Extracted data Block Start
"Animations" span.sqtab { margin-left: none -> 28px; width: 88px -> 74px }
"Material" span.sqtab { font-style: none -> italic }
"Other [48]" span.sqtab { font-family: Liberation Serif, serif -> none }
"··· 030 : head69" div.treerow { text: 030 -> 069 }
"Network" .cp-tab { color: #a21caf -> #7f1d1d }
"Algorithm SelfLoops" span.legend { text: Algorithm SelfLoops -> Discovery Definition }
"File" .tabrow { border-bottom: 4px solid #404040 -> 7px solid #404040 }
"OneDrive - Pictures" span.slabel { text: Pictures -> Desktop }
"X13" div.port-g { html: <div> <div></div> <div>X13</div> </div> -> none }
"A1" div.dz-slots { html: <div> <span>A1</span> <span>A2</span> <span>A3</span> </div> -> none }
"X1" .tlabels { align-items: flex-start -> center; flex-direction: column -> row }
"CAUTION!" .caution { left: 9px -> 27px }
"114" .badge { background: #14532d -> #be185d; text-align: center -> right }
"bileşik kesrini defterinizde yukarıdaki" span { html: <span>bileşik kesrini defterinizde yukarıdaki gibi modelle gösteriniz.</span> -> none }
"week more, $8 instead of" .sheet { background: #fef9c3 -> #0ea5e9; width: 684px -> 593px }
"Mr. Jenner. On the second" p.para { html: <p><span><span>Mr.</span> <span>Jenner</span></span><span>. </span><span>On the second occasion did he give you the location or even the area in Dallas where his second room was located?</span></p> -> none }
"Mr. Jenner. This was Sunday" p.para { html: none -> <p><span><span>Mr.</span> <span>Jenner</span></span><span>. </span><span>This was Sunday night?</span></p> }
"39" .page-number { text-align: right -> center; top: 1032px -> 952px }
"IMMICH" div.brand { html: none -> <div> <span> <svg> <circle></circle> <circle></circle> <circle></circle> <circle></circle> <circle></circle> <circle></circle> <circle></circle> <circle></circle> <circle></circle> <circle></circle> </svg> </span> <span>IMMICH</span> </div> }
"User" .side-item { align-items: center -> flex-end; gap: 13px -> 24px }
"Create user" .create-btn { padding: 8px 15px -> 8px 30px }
Extracted data Block End
[Prompt] If a line falls between the first line of the data above and the line holding "color: #a21caf ->", inclusive, retype it exactly; retype no other line.

[Response to the task]
"Animations" span.sqtab { margin-left: none -> 28px; width: 88px -> 74px }
"Material" span.sqtab { font-style: none -> italic }
"Other [48]" span.sqtab { font-family: Liberation Serif, serif -> none }
"··· 030 : head69" div.treerow { text: 030 -> 069 }
"Network" .cp-tab { color: #a21caf -> #7f1d1d }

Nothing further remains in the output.